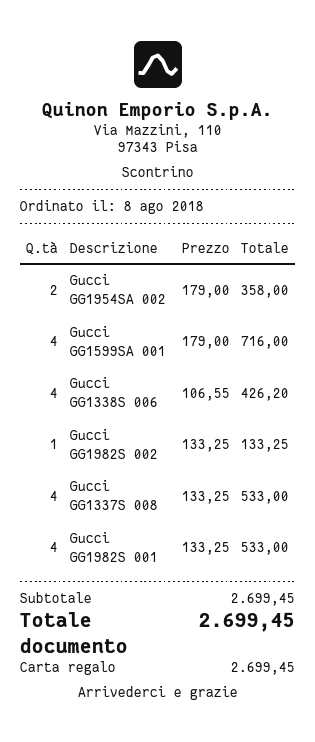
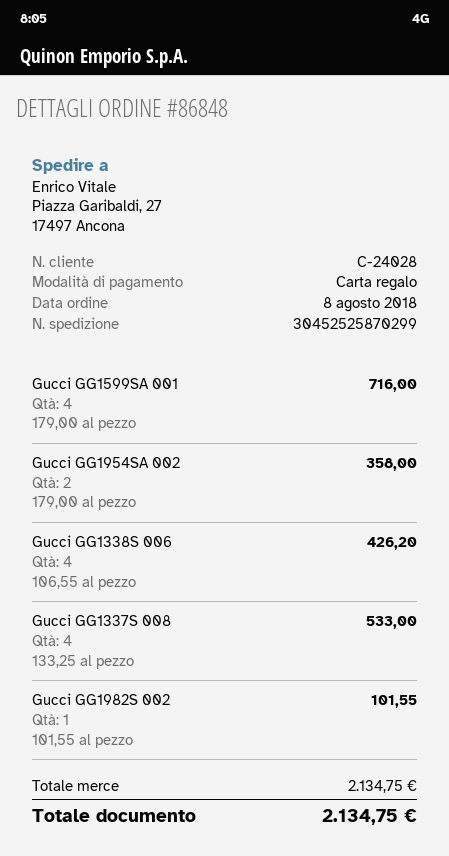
Gucci GG1982S 002: 1 x 133.25 = 133.25 -> 1 x 101.55 = 101.55
Gucci GG1982S 001: 4 x 133.25 = 533.00 -> none
subtotal: 2699.45 -> 2134.75
total: 2699.45 -> 2134.75

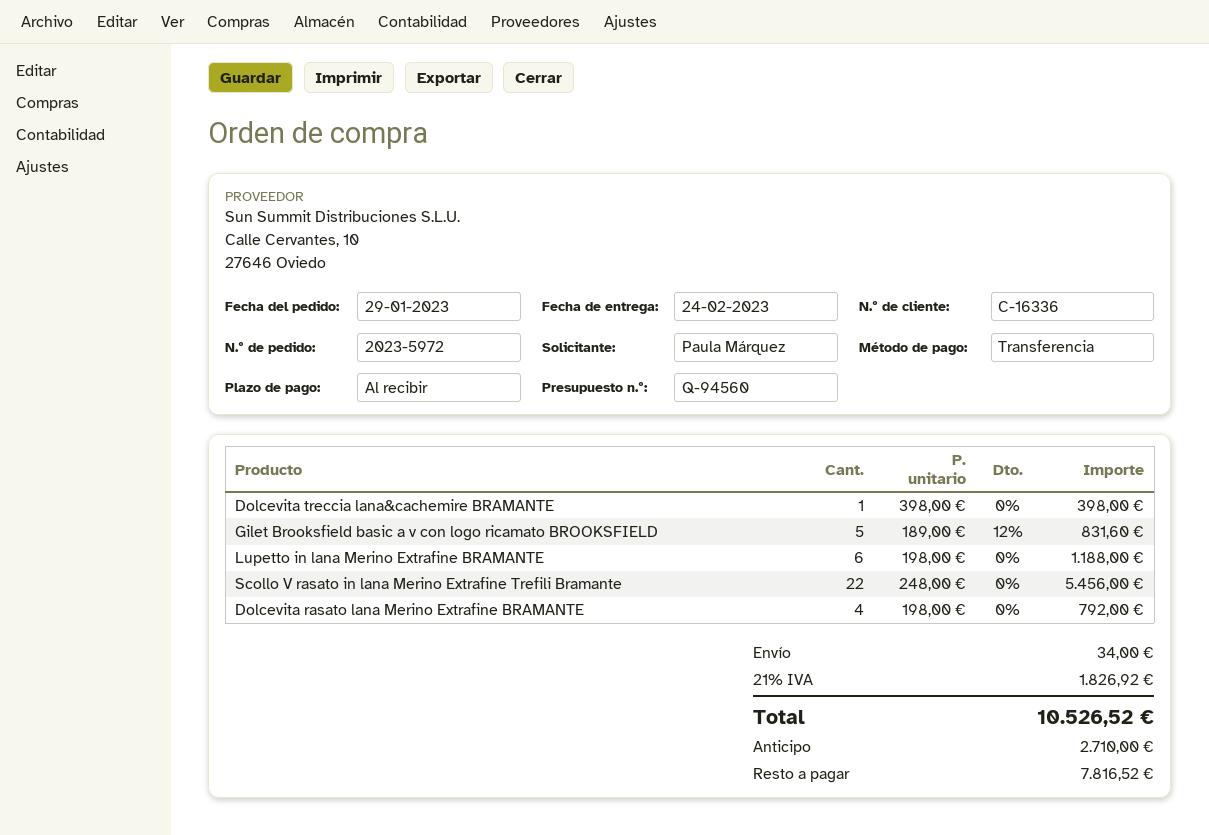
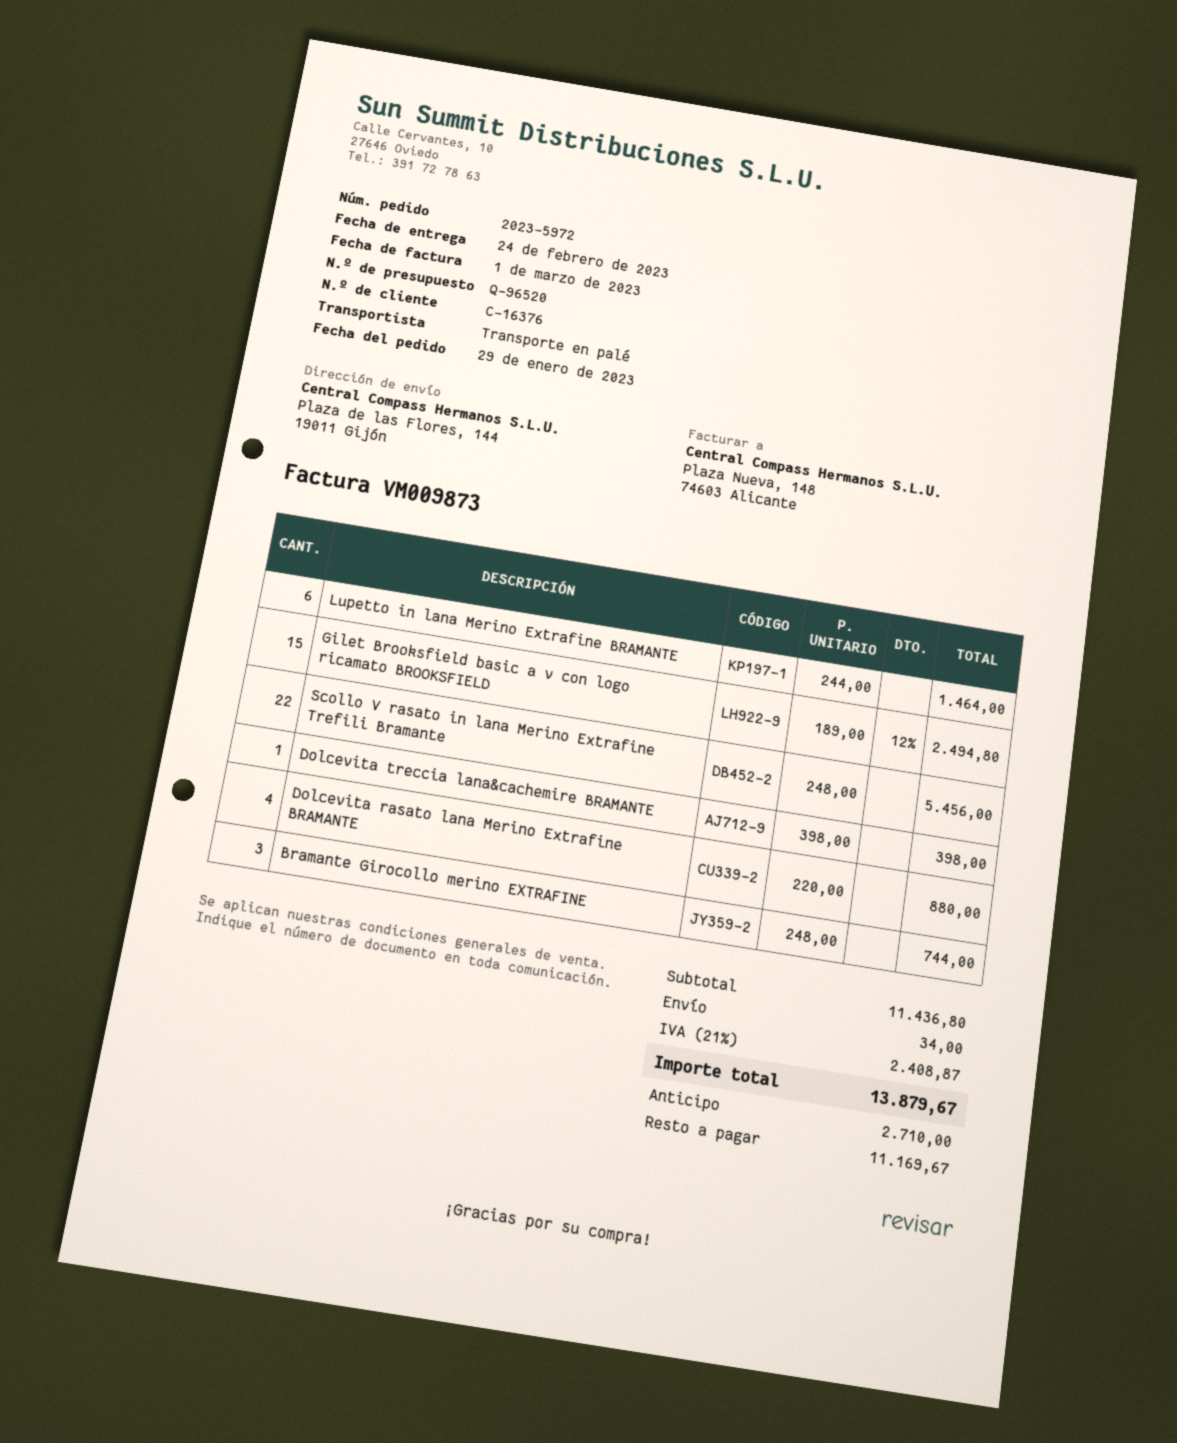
quote number: Q-94560 -> Q-96520
customer number: C-16336 -> C-16376
Gilet Brooksfield basic a v con logo ricamato BROOKSFIELD: 5 x 189.00 - 12% = 831.60 -> 15 x 189.00 - 12% = 2494.80
Lupetto in lana Merino Extrafine BRAMANTE: 6 x 198.00 = 1188.00 -> 6 x 244.00 = 1464.00
Dolcevita rasato lana Merino Extrafine BRAMANTE: 4 x 198.00 = 792.00 -> 4 x 220.00 = 880.00
Bramante Girocollo merino EXTRAFINE: none -> 3 x 248.00 = 744.00
tax: 21% = 1826.92 -> 21% = 2408.87
total: 10526.52 -> 13879.67
balance: 7816.52 -> 11169.67

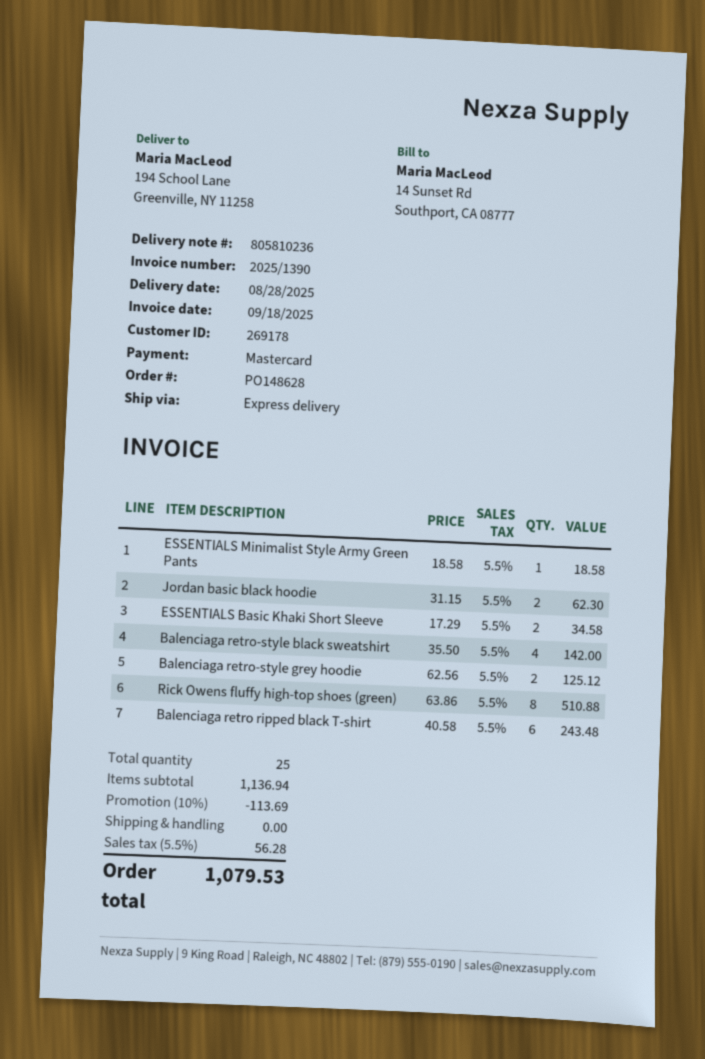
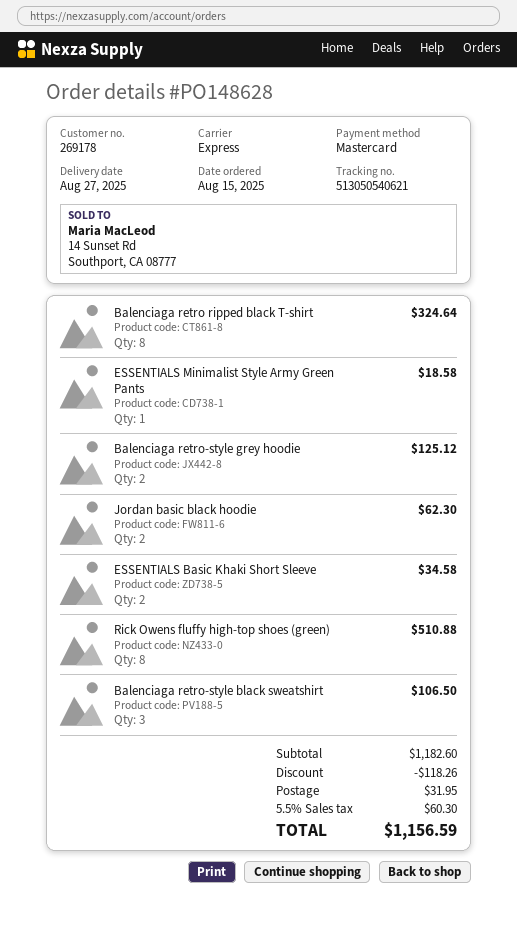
delivery date: 2025-08-28 -> 2025-08-27
Balenciaga retro-style black sweatshirt: 4 for 142.00 -> 3 for 106.50
Balenciaga retro ripped black T-shirt: 6 for 243.48 -> 8 for 324.64
subtotal: 1136.94 -> 1182.60
discount: 113.69 -> 118.26
shipping: 0.00 -> 31.95
tax: 5.5% = 56.28 -> 5.5% = 60.30
total: 1079.53 -> 1156.59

▶ **What this task involves**: Take the line with "Balenciaga retro-style black" and every line after it in the data, and please reproduce them exactly, leaving out all other lines.

▶ **Exercise answer**:
Balenciaga retro-style black sweatshirt: 4 for 142.00 -> 3 for 106.50
Balenciaga retro ripped black T-shirt: 6 for 243.48 -> 8 for 324.64
subtotal: 1136.94 -> 1182.60
discount: 113.69 -> 118.26
shipping: 0.00 -> 31.95
tax: 5.5% = 56.28 -> 5.5% = 60.30
total: 1079.53 -> 1156.59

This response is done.